We let AI write our production infrastructure. Here's the gate that stops it deploying.

Multi-agent AI writes the CDK that runs ringmod.ai. A machine-verified safety gate — not trust — decides what reaches the AWS account. Here's the gate.

Last updated

A production-safety gate is the set of automated, machine-verified checks that stand between an AI agent proposing an infrastructure change and that change reaching your cloud account. The agent’s job is to write and verify. The gate’s job is to refuse anything that lacks evidence. A human approves the apply.

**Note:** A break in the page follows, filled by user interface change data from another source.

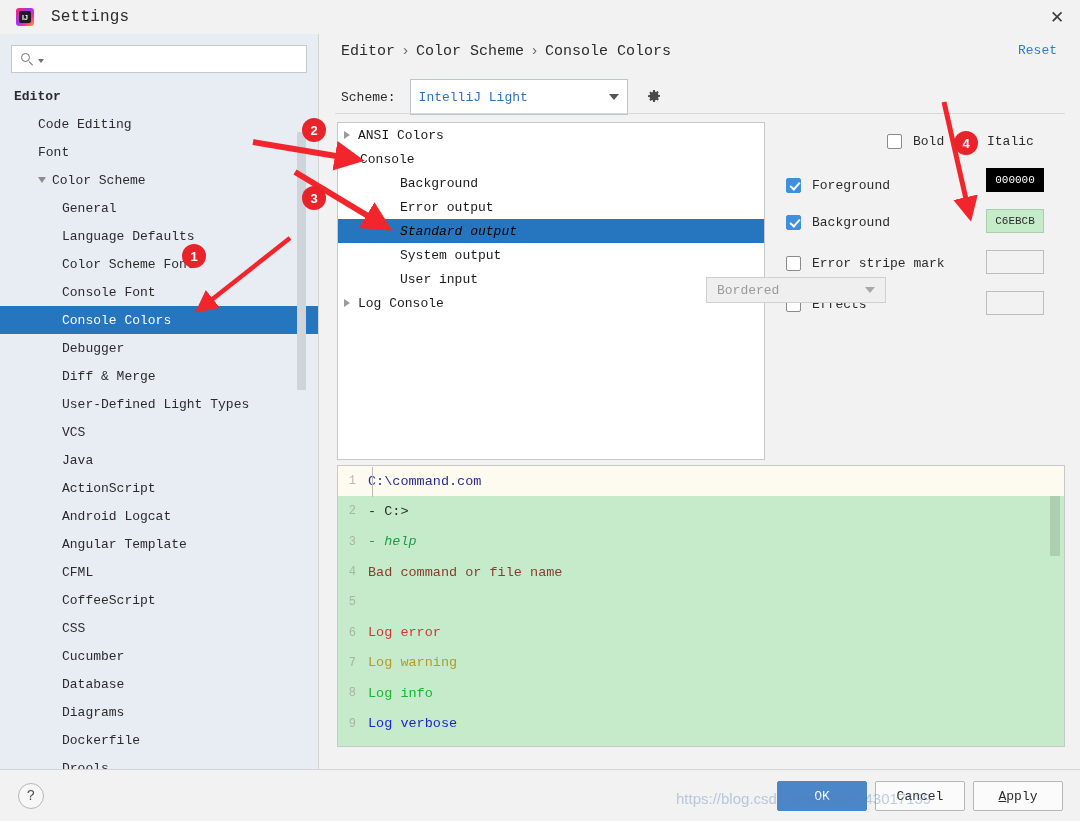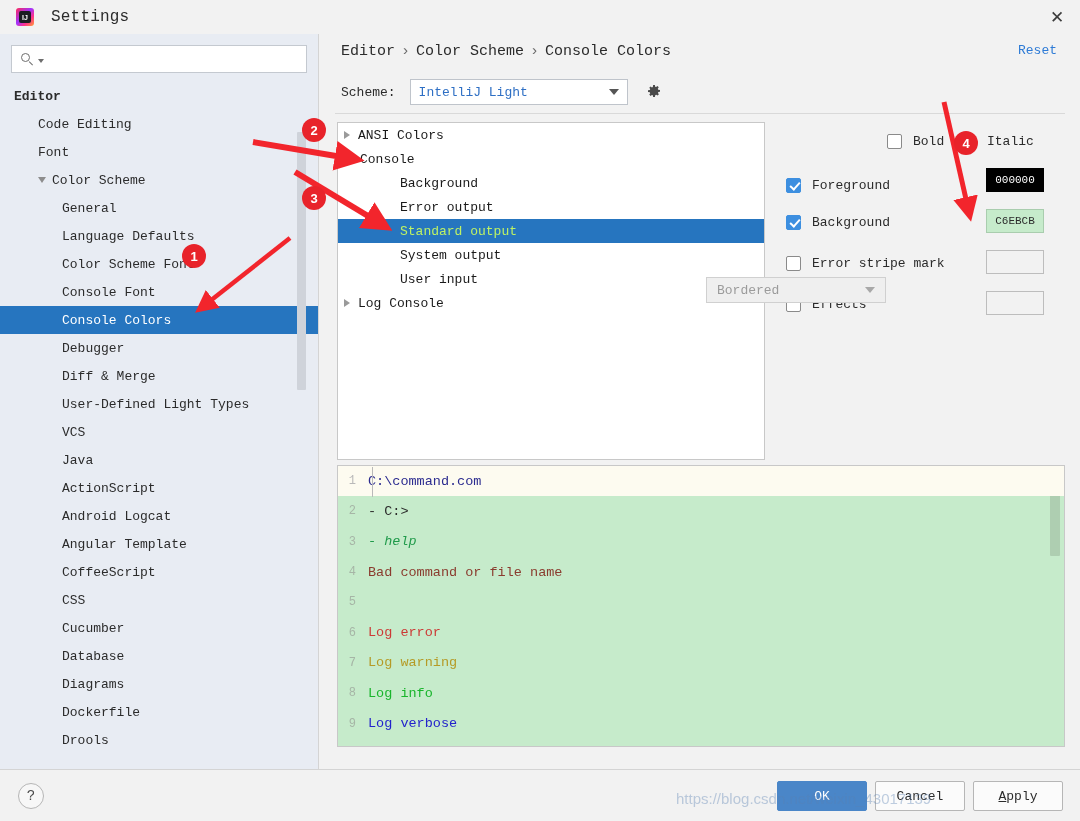"IntelliJ Light" .combo { height: 26px -> 36px }
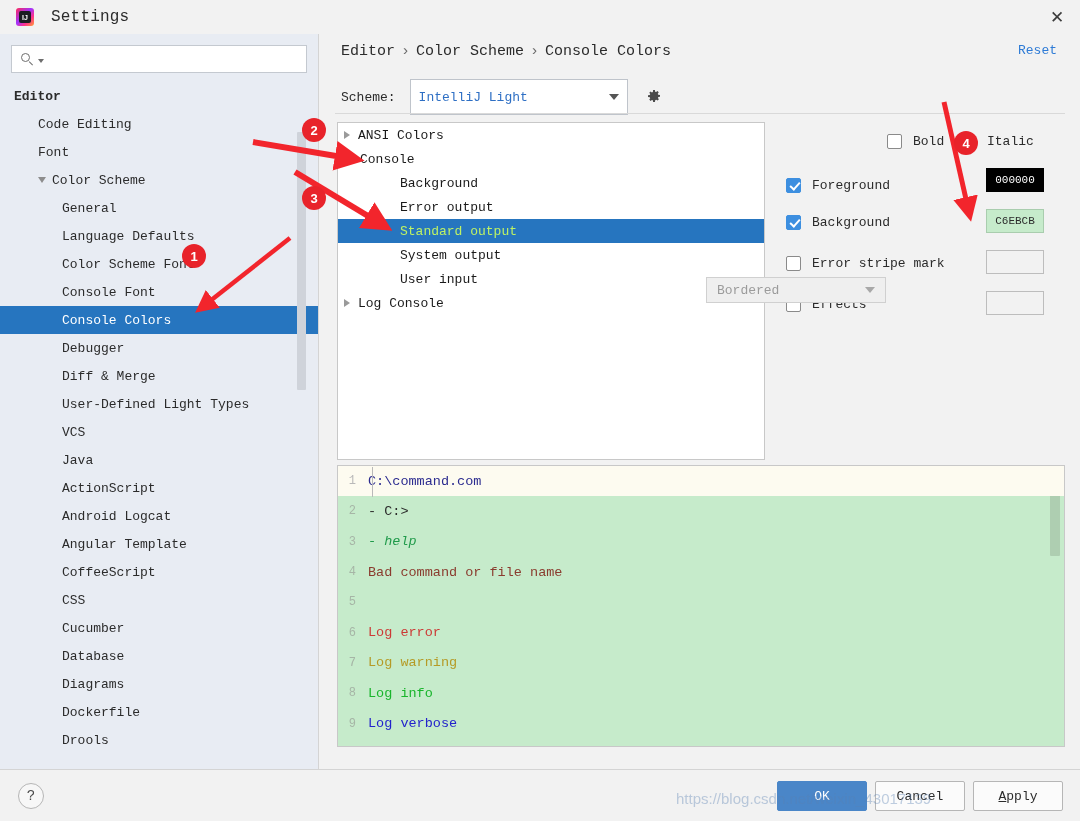"Standard output" .attr-item.selected { color: #bef264 -> #000000; font-style: none -> italic }
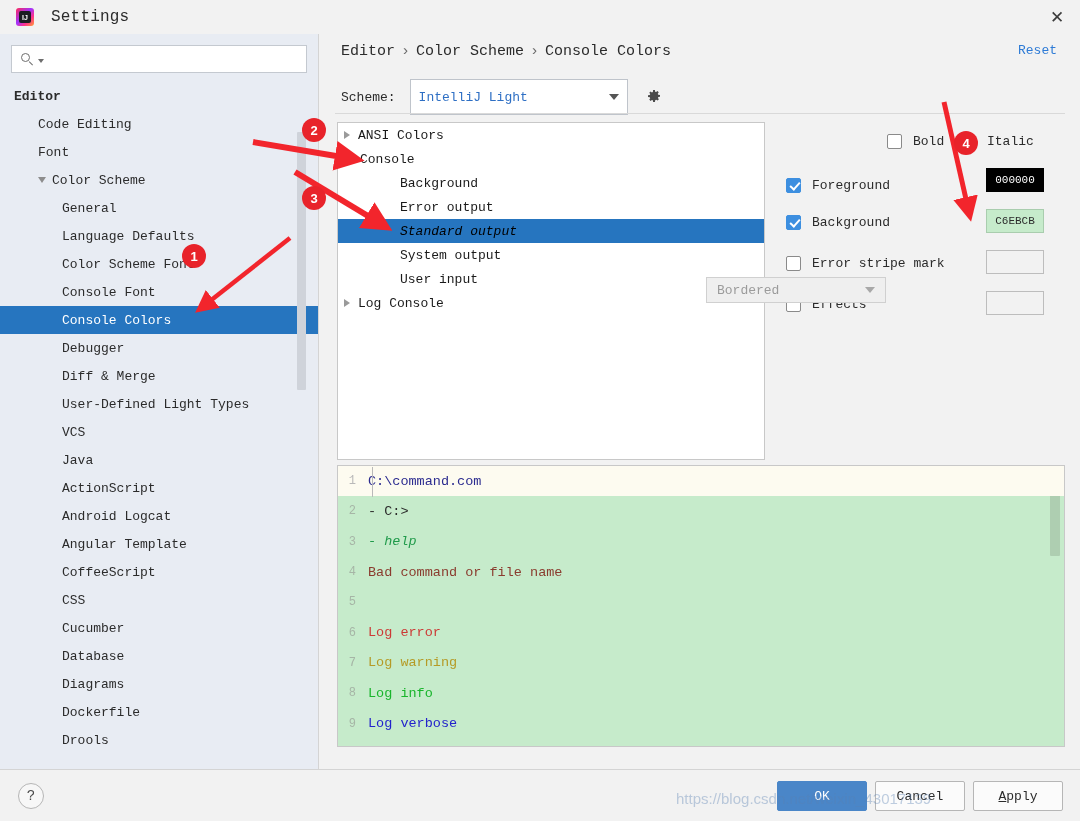"CFML" div.tree-item { html: none -> <div> <span>CFML</span> </div> }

Nothing about that is trust — it’s all checkable.

This site is built and continuously deployed by exactly that system: AWS CDK in TypeScript, written with multi-agent orchestration, shipped through a gate that blocks any apply without evidence. So instead of describing it abstractly, here’s the real one — every claim below is verifiable against the public repository.

Why “should we let the agent apply it?” is the wrong question

The interesting capability isn’t that an AI can write Terraform or CDK — it can, and well. The risk was never the authoring. It’s the apply. An ungoverned agent with credentials to your production account is one confidently-wrong change away from an outage or a data-exposure incident, and it will narrate the mistake just as fluently as the fix.

So the useful question isn’t “do we trust the agent?” It’s “what has to be true before any change — agent-written or not — is allowed to touch production?” Answer that, encode the answer in machine-verified gates, and the source of the change stops mattering. You get agent-scale velocity on infrastructure your platform and security leads will actually approve, because the controls don’t depend on who or what wrote the diff.

What actually touches our AWS account

Almost nothing with standing power. There are no long-lived AWS access keys anywhere in the system. CI authenticates to AWS through a GitHub OIDC provider and assumes a scoped deploy role for the duration of a single run — short-lived, auditable, revocable. The agent operates on code and proposes changes; the credential that can change cloud state is keyless, time-bound, and narrow.

That one design choice removes the largest category of “AI touched prod and something bad happened” failure modes before any of the other gates run.

The seven gates every change passes

Every change — including the one that published this page — passes these, in code, on every run. Any failure stops the line.

GateToolWhat it enforces
Typestsc --noEmitCompile-time correctness; CI fails on any error
LintESLintStyle and footgun checks across the infrastructure code
Template assertionsaws-cdk-lib/assertions23 tests asserting the synthesized CloudFormation is what we intend
Policy-as-codecdk-nag (AwsSolutions)Synth fails on any finding; current status: 0 non-compliant
Plan reviewcdk diff on every PRA human-reviewable change set before anything is applied
Least-privilege deployScoped exec policy + permissions boundaryNo path from “deploy this repo” to AWS administrator
Keyless CIGitHub OIDCNo long-lived AWS access keys exist anywhere

Policy-as-code is the one people underestimate. cdk-nag runs on every cdk synth and fails the synthesis on any finding — so a non-compliant change can’t even be packaged for deploy, let alone applied. Every finding is either compliant or suppressed with a written engineering justification, regenerated into docs/compliance/ on each synth.

Bootstrap doesn’t grant admin

This is the load-bearing control, and it’s the one most setups get wrong by default.

The default AWS CDK bootstrap attaches AdministratorAccess to the CloudFormation execution role — the role that creates every resource. We don’t accept that. The execution role is replaced with a policy scoped to this project’s exact service surface, and it can only create IAM roles that carry a permissions boundary. That boundary is applied to every role in the application at synth time, through a CDK Aspect (PermissionsBoundary.of(app).apply(...) in infra/bin/ringmod.ts).

The consequence: even a mis-authored stack policy — whether a human or an agent wrote it — cannot mint administrator access. There is no path from “deploy this repo” to admin. The gate isn’t a promise; it’s the absence of the capability.

The two times the guardrails caught something real

Both of these happened during this build. Both are exactly the failure modes a default AdministratorAccess bootstrap would have waved through silently.

  1. The permissions boundary was too strict — and said so. The first foundation deploy failed because the boundary denied iam:CreateOpenIDConnectProvider, which the GitHub OIDC provider legitimately needs. CloudFormation rolled the stack back cleanly. The fix was a deliberate boundary correction, re-verified and re-deployed before anything shipped. The guardrail did its job before production, not after.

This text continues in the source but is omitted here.